Now and then our author's flights of imagination lead him into extreme singularity of diction. He personifies the pen of Sterne, which he describes as alternately under the guidance of the novelist and " Providence." In the grasp of the latter it is apt to give " an ironic jab," and when functioning alone it " describes a circle around the fire and scratches a place for us to sit down to listen to the tale that apparently never is to be completed." Another arresting sentence sums up the literary worth of the famous Mrs. Radcliffe (she who is kept alive by Miss Austen's " vivisection "). "Mrs. Ann Radcliffe possesses a clear and beautiful style that fringes the white color of joy with jet." This Professor of English Literature in Toledo University deals a good deal in " jet." He admires the power to create a melancholy atmosphere, which he describes as " craping," and considers an immense gift. He inclines to think happiness a species of delusion, pointing his readers to the consolations of Nature and adjuring them to " lap up the stars in the 'night time "—a sentence which considered in its context we take to be equivalent to " Gather ye rosebuds while ye may." But he ascribes " craping " to persons in whom we do not always see the gift. " The tiny mass of morbid realism in Adeline Mowbray presages the great dark land of its activity in the novels of Thomas Hardy, Hall Caine, and Mrs. Humphry Ward."

Mrs. Opie's book which turns upon the effects of upbringing is likened to George Meredith's masterpiece. "The pernicious system of education by which a mother ruined Adeline is similar to that motivated by a father to engulf George Meredith's Richard Feverel." To say that Clementine in Sir Charles Orandison will always " reign regnant " among the mad women of English fiction is, again, an odd way of expressing an unusual view. Surely it is Ophelia who thus reigns.
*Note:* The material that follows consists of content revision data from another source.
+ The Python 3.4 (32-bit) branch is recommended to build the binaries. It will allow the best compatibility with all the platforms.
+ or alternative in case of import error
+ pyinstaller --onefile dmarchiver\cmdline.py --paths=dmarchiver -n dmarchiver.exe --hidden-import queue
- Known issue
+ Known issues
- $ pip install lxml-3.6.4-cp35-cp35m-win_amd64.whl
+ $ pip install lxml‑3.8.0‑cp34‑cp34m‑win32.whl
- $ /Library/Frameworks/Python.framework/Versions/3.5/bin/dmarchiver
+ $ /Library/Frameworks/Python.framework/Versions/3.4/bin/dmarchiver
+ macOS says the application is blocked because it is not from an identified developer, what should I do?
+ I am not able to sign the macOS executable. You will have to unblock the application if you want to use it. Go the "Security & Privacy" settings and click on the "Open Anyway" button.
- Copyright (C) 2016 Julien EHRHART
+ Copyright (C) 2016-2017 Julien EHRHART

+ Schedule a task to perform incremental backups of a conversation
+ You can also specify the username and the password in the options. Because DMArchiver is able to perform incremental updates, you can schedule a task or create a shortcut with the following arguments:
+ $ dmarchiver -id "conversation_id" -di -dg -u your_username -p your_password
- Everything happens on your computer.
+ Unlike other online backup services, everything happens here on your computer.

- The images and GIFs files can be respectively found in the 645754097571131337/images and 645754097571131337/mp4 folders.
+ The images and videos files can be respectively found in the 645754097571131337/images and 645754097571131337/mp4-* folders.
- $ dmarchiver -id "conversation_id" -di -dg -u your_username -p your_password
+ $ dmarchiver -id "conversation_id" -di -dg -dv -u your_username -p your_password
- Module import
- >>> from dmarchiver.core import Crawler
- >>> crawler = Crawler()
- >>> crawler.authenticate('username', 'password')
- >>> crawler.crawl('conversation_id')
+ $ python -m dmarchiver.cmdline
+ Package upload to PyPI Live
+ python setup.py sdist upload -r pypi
It is amazing to English readers that a man so well versed in literature should write like this. He can, however, do better. Let us show him at his best as well as at his worst. Of Miss Austen he has a real appreciation. Speaking of Emma, he says we cannot " forget the countenances and intimate dialogue of those who frequent the roadway between Hartfield and Highbury. Whether we are at Donwell, or Randalls, or at the Crown for the purpose of dancing, or off on an excursion to Box Hill, our associates Knightley, Weston, Churchill, Mrs. Elton, Woodhouse, faithful Perry, Miss Taylor, the guileless Harriet, the talk-a-pace Miss Bates, and Jane Fairfax, are all following their leader, the fascinating, exasperating Emma, who is their life as well as our own."
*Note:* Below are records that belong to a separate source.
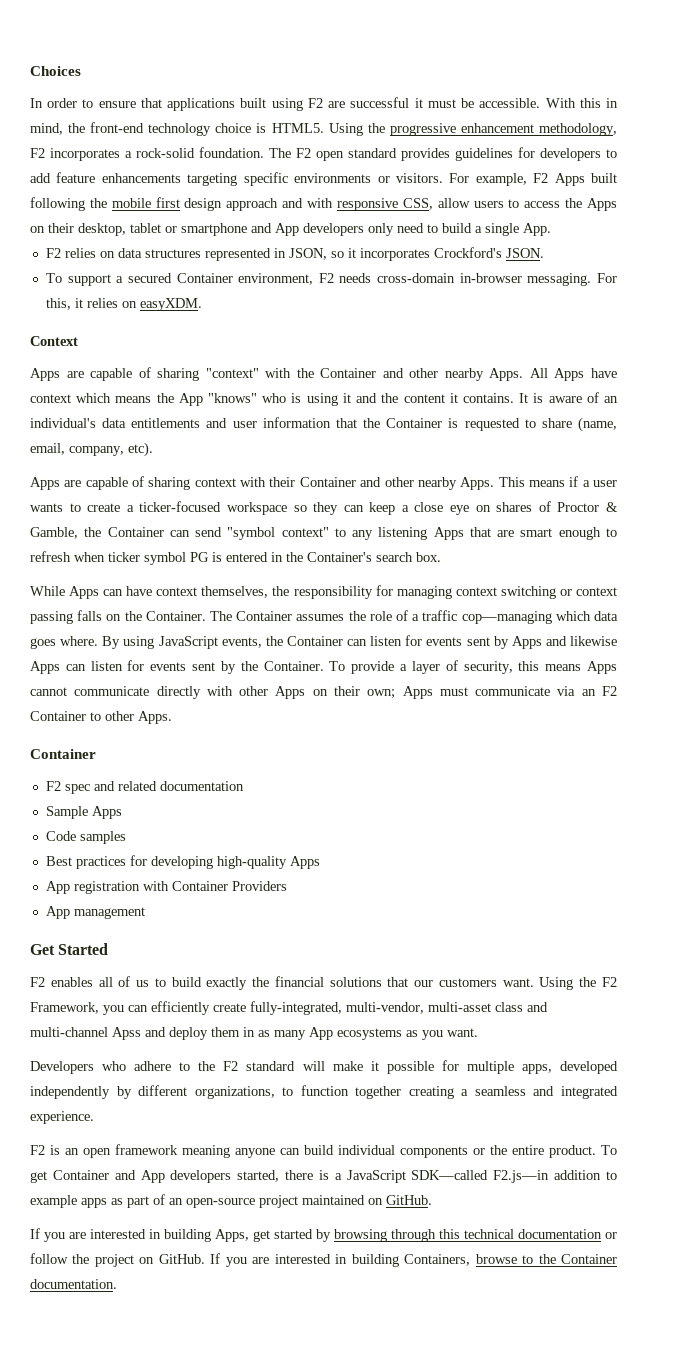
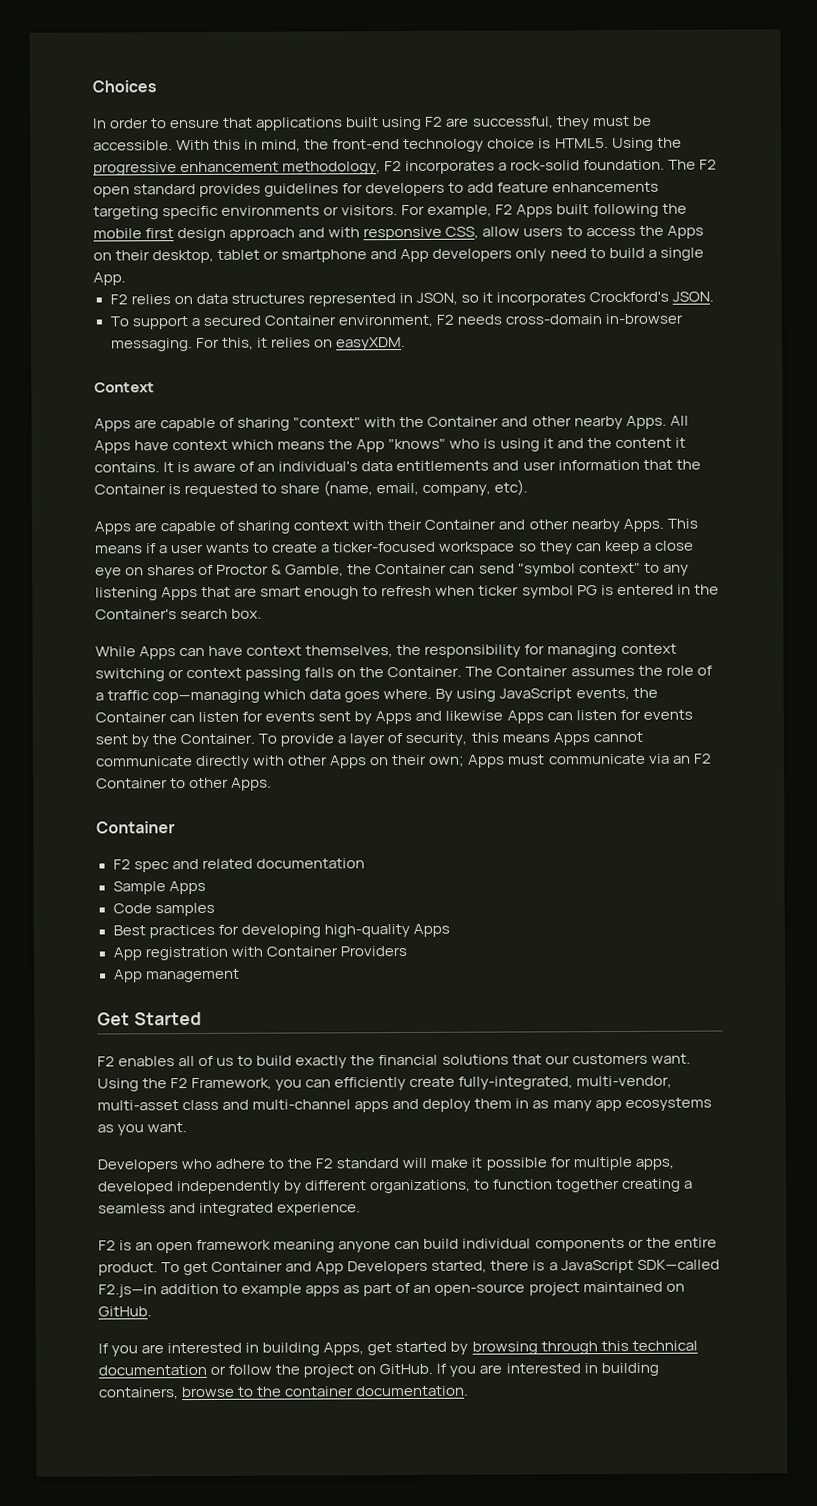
- In order to ensure that applications built using F2 are successful it must be accessible.
+ In order to ensure that applications built using F2 are successful, they must be accessible.
- Using the F2 Framework, you can efficiently create fully-integrated, multi-vendor, multi-asset class and multi-channel Apss and deploy them in as many App ecosystems as you want.
+ Using the F2 Framework, you can efficiently create fully-integrated, multi-vendor, multi-asset class and multi-channel apps and deploy them in as many app ecosystems as you want.
- To get Container and App developers started, there is a JavaScript SDK—called F2.js—in addition to example apps as part of an open-source project maintained on GitHub.
+ To get Container and App Developers started, there is a JavaScript SDK—called F2.js—in addition to example apps as part of an open-source project maintained on GitHub.
- If you are interested in building Containers, browse to the Container documentation.
+ If you are interested in building containers, browse to the container documentation.

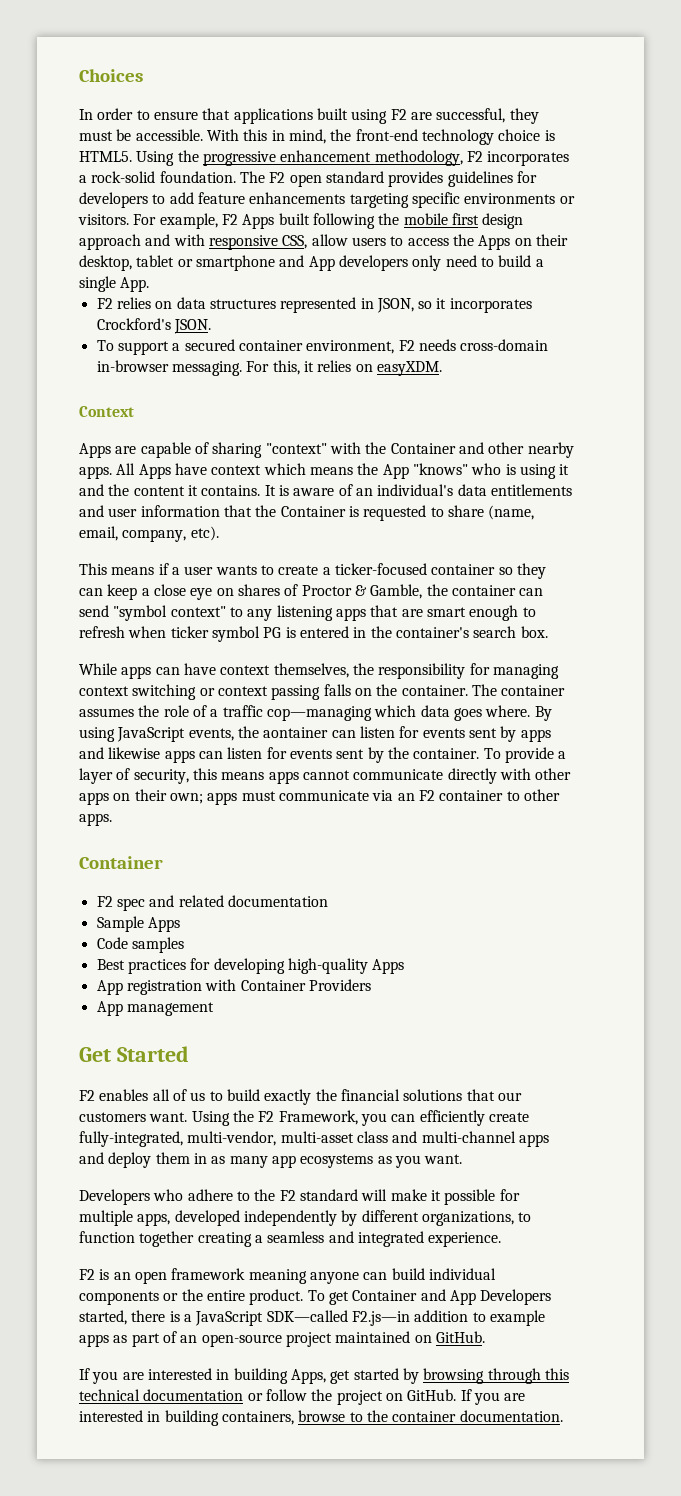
- To support a secured Container environment, F2 needs cross-domain in-browser messaging.
+ To support a secured container environment, F2 needs cross-domain in-browser messaging.
- Apps are capable of sharing "context" with the Container and other nearby Apps.
+ Apps are capable of sharing "context" with the Container and other nearby apps.
- Apps are capable of sharing context with their Container and other nearby Apps. This means if a user wants to create a ticker-focused workspace so they can keep a close eye on shares of Proctor & Gamble, the Container can send "symbol context" to any listening Apps that are smart enough to refresh when ticker symbol PG is entered in the Container's search box.
+ This means if a user wants to create a ticker-focused container so they can keep a close eye on shares of Proctor & Gamble, the container can send "symbol context" to any listening apps that are smart enough to refresh when ticker symbol PG is entered in the container's search box.
- While Apps can have context themselves, the responsibility for managing context switching or context passing falls on the Container. The Container assumes the role of a traffic cop—managing which data goes where.
+ While apps can have context themselves, the responsibility for managing context switching or context passing falls on the container. The container assumes the role of a traffic cop—managing which data goes where.
- By using JavaScript events, the Container can listen for events sent by Apps and likewise Apps can listen for events sent by the Container.
+ By using JavaScript events, the aontainer can listen for events sent by apps and likewise apps can listen for events sent by the container.
- To provide a layer of security, this means Apps cannot communicate directly with other Apps on their own; Apps must communicate via an F2 Container to other Apps.
+ To provide a layer of security, this means apps cannot communicate directly with other apps on their own; apps must communicate via an F2 container to other apps.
That is an excellent epitome of Miss Austen's masterpiece. The following also strikes us as an excellent piece of writing. Our author has just quoted the proposal to Lucille from Lyly's Euphnee :

"The subdued alliteration and the delicate arabesque antitheses in this proposal aid in oiling the machinery of euphuism so that it loses its monotonous click and responds to a vibratory warmth of an emotion that is genuine."

We wonder whether Mr. Whiteford has much influence over his students ? It is to bo hoped that they will form their style upon the authors to whom he introduces them rather than upon his own. We wonder also whether in Toledo the major part of his book reads strangely ? If not, we must face the fact that at least in some puts of America the English of the lexicographer is becoming a dead language.